Читать «Записки молодого варшавянина» онлайн - страница 61

Ежи Стефан Ставинский

Может быть, и в его башке мелькали мысли о том, что прежнее рвение теперь уже не имеет особого смыс­ла и вообще, того и гляди, придется драпать и прятать­ся от мести; что он избрал не самую лучшую профес­сию, а истязания людей явно себя не оправдывают и что, чем большее усердие он проявляет, чем больше вы­служивается, тем падение будет ощутимее. Я бы многое дал, чтобы прочесть мысли этого индивидуума. Ведь он был совершенно новым для меня видом Homo Sapiens, рожденным в Европе в двадцатом веке, после стольких столетий терпимости, когда орудия пыток стали лишь экспонатами музеев. Я и сам всего несколько лет назад рассматривал их там вместе с отцом, испытывая дрожь от любопытства и ужаса, но это не касалось нас, евро­пейцев двадцатого века, наследников девятнадцативековой надежды.

Мы спускались по лестнице первыми, он, верный своему профессиональному инстинкту, шел позади, и я не мог отогнать от себя мысли, что вот сейчас он вдруг накинется на меня сзади и потащит в камеру пыток. Ничего такого не произошло, он не искал жертв в доме, где жил. На улице соседи снова пролаяли друг другу «Хейтлер!» и мы с Густликом уселись в маленький «оппель-кадет», а сосед Густлика потащился выполнять свои тяжелые обязанности пешком. Конечно, я не ска­зал Густлику, куда еду, и только попросил его подвезти меня к парку Дрешера, откуда мне было уже рукой подать. Мы бодро проезжали мимо постов, патрулей и укреплений, опоясывающих район. Если кто-нибудь и заглядывал в «оппель», мундир Густлика делал свое де­ло. Близился комендантский час, и люди торопились до­браться до дома; пронзительно звенели набитые битком трамваи, быстро скользили рикши.

— Я вчера был в «Палладиуме»,— сказал Густлик.— Смотрел цветной фильм «Купанье в ванне», конечно, «только для немцев». Когда шлюха в фильме поливала всех мыльной водой из ванны, зал гоготал, а я не мог улыбнуться даже тогда, когда она съезжала в ванне с горки.

— Это говорит о том, что у тебя есть настоящее чув­ство юмора,— утешил я его.

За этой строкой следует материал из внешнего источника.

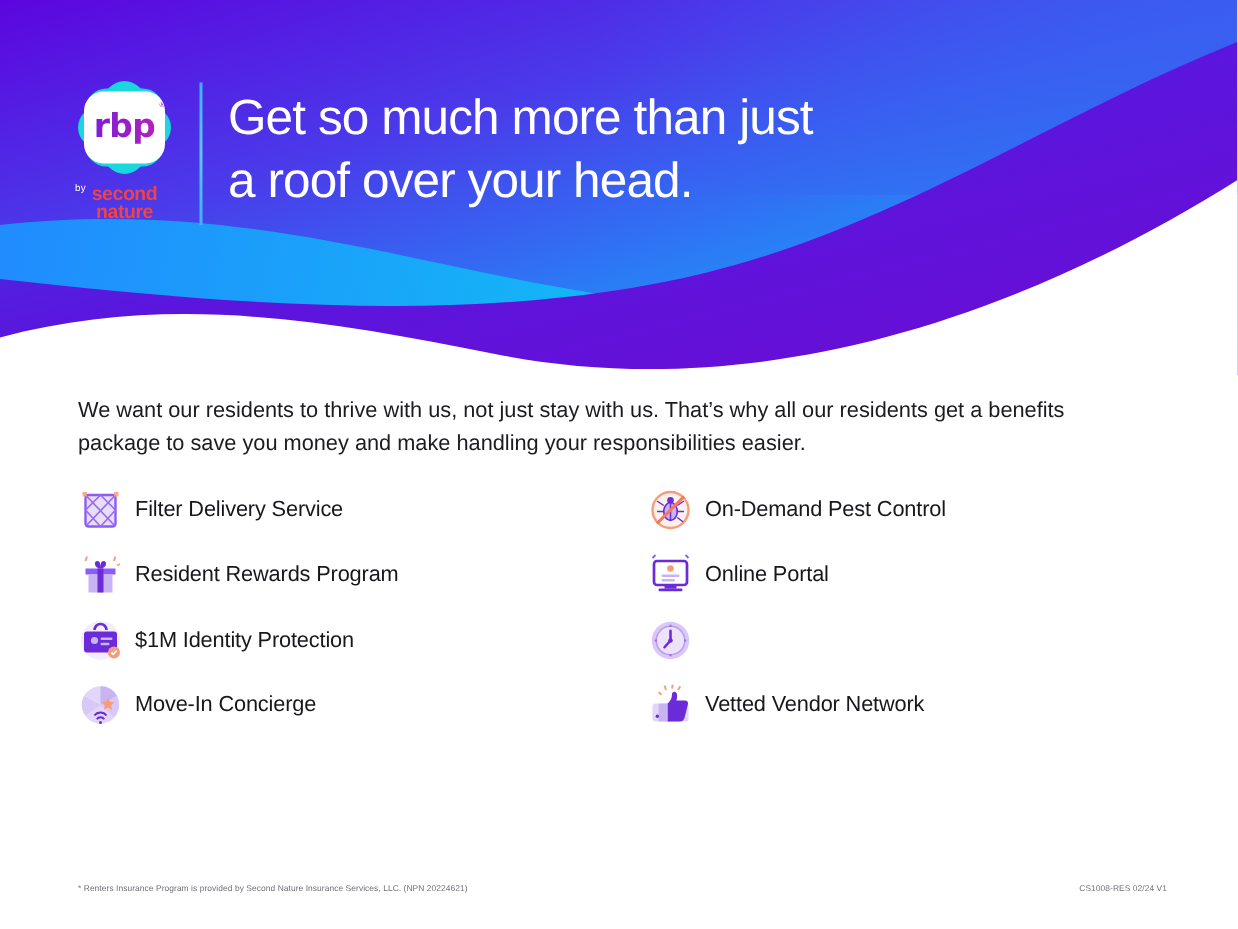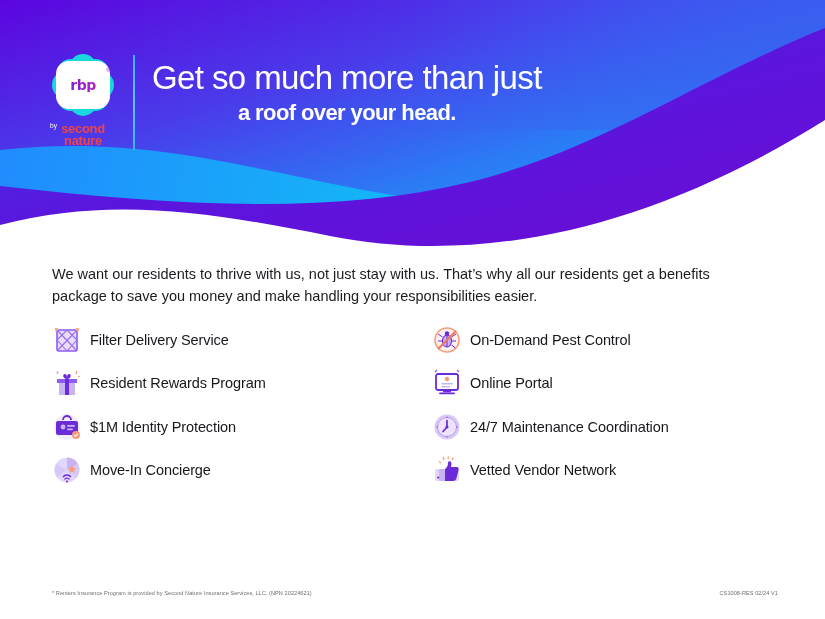"rbp" .logo-badge .rbp { font-size: 14px -> 22px }
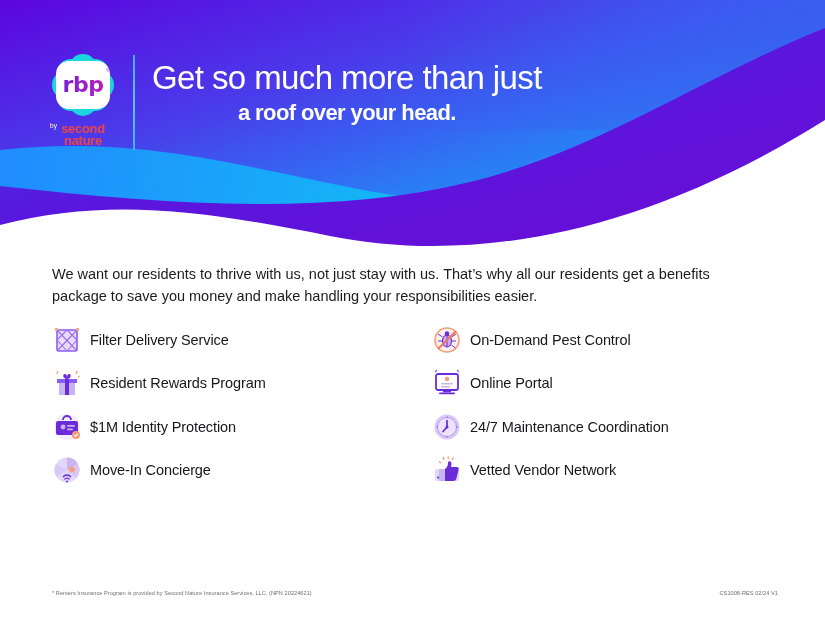"a roof over your head." .headline .l2 { font-size: 22px -> 33px; font-weight: bold -> normal; text-align: center -> none }
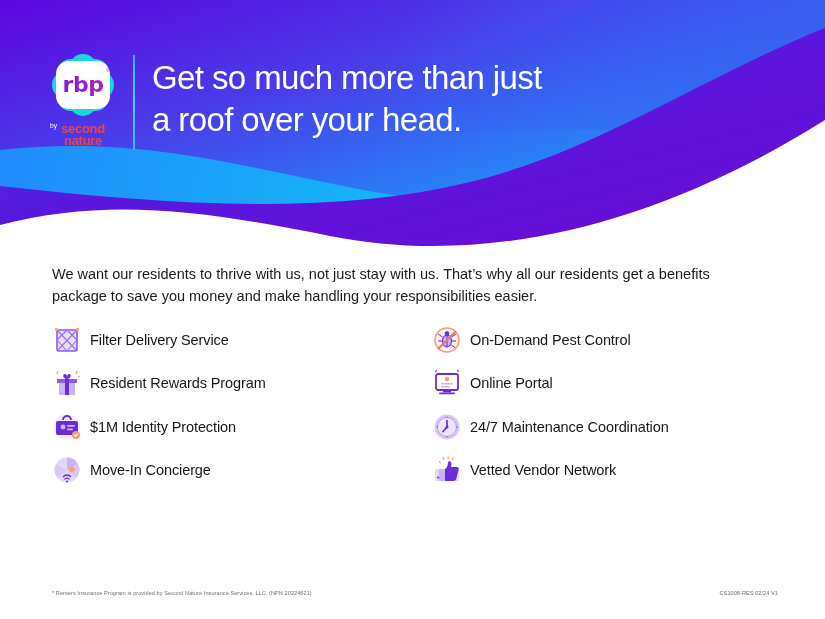"24/7 Maintenance Coordination" span.b-label { html: <span>24/7 Maintenance Coordination</span> -> none }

— Не в этом дело, — поморщился Густлик.— Иной раз я тоже люблю посмеяться, когда кто-то кого-то пнет в зад. Но тут… Я все время думал: что я вообще делаю здесь, в этом кинотеатре, полном немецких мундиров, в самом центре Варшавы? Да мне просто все это снится… Летом, перед тем как вспыхнула война, я со­бирался открыть в Сосковце радиотехническую мастер­скую. Барнаба, я боюсь, что спячу, не выдержу: выхва­чу вдруг «вальтер» и начну стрелять в кого попало.

— Ну уж не вздумай! — сказал я властно. — Мы очень нуждаемся в тебе!

— Я всего-навсего техник! Я не могу иметь два об­личия!

— Будешь иметь их столько, сколько понадобится,— резко ответил я.— И потом, если переживешь войну, от­кроешь свою мастерскую и помрешь от скуки.       

— Может, ты и прав,— сказал он и вдруг рассме­ялся.

Когда мы доехали до парка Дрешера, улицы были уже совсем пусты. Я пожал ему руку, взял у него писто­лет и сунул в карман. Кругом было темно и тихо и я без препятствий добежал до виллы отца. Немцы ввели принудительное уплотнение, и отец самоуплотнился со свойственным ему чувством юмора: на втором этаже, в соседних комнатах, у него жили теперь еврей и немец. Старик и Ядя разместились в двух комнатах на первом этаже.